### What you have to do
The job is to find each line in the entries holding the string "Fargo" and copy that line.

### Recorded data
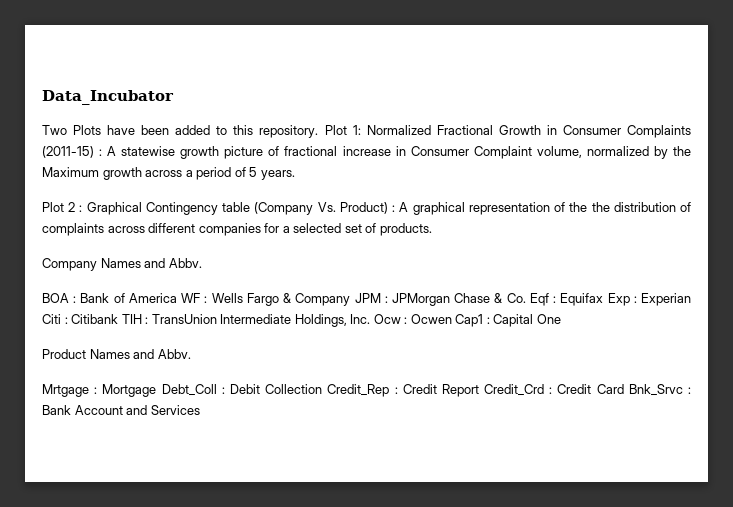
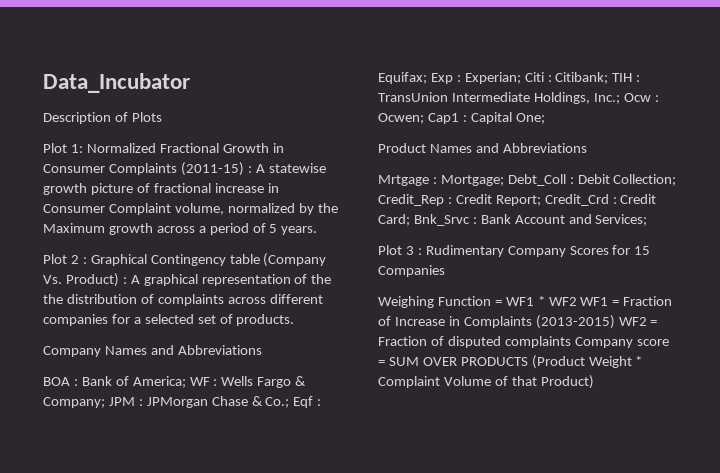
- Two Plots have been added to this repository. Plot 1: Normalized Fractional Growth in Consumer Complaints (2011-15) : A statewise growth picture of fractional increase in Consumer Complaint volume, normalized by the Maximum growth across a period of 5 years.
+ Description of Plots
+ Plot 1: Normalized Fractional Growth in Consumer Complaints (2011-15) : A statewise growth picture of fractional increase in Consumer Complaint volume, normalized by the Maximum growth across a period of 5 years.
- Company Names and Abbv.
+ Company Names and Abbreviations
- BOA : Bank of America WF : Wells Fargo & Company JPM : JPMorgan Chase & Co. Eqf : Equifax Exp : Experian Citi : Citibank TIH : TransUnion Intermediate Holdings, Inc. Ocw : Ocwen Cap1 : Capital One
+ BOA : Bank of America; WF : Wells Fargo & Company; JPM : JPMorgan Chase & Co.; Eqf : Equifax; Exp : Experian; Citi : Citibank; TIH : TransUnion Intermediate Holdings, Inc.; Ocw : Ocwen; Cap1 : Capital One;
- Product Names and Abbv.
+ Product Names and Abbreviations
- Mrtgage : Mortgage Debt_Coll : Debit Collection Credit_Rep : Credit Report Credit_Crd : Credit Card Bnk_Srvc : Bank Account and Services
+ Mrtgage : Mortgage; Debt_Coll : Debit Collection; Credit_Rep : Credit Report; Credit_Crd : Credit Card; Bnk_Srvc : Bank Account and Services;
+ Plot 3 : Rudimentary Company Scores for 15 Companies
+ Weighing Function = WF1 * WF2 WF1 = Fraction of Increase in Complaints (2013-2015) WF2 = Fraction of disputed complaints Company score = SUM OVER PRODUCTS (Product Weight * Complaint Volume of that Product)

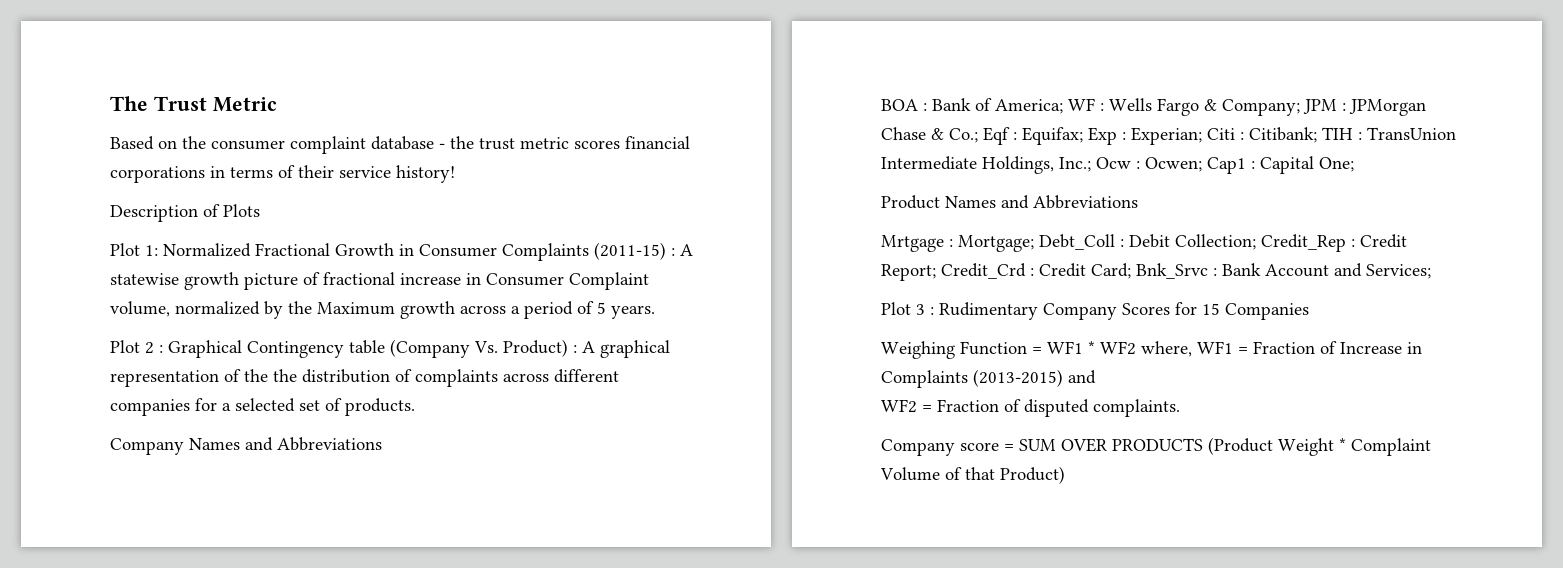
- Data_Incubator
+ The Trust Metric
+ Based on the consumer complaint database - the trust metric scores financial corporations in terms of their service history!
- Weighing Function = WF1 * WF2 WF1 = Fraction of Increase in Complaints (2013-2015) WF2 = Fraction of disputed complaints Company score = SUM OVER PRODUCTS (Product Weight * Complaint Volume of that Product)
+ Weighing Function = WF1 * WF2 where, WF1 = Fraction of Increase in Complaints (2013-2015) and
+ WF2 = Fraction of disputed complaints.
+ Company score = SUM OVER PRODUCTS (Product Weight * Complaint Volume of that Product)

### Result
- BOA : Bank of America WF : Wells Fargo & Company JPM : JPMorgan Chase & Co. Eqf : Equifax Exp : Experian Citi : Citibank TIH : TransUnion Intermediate Holdings, Inc. Ocw : Ocwen Cap1 : Capital One
+ BOA : Bank of America; WF : Wells Fargo & Company; JPM : JPMorgan Chase & Co.; Eqf : Equifax; Exp : Experian; Citi : Citibank; TIH : TransUnion Intermediate Holdings, Inc.; Ocw : Ocwen; Cap1 : Capital One;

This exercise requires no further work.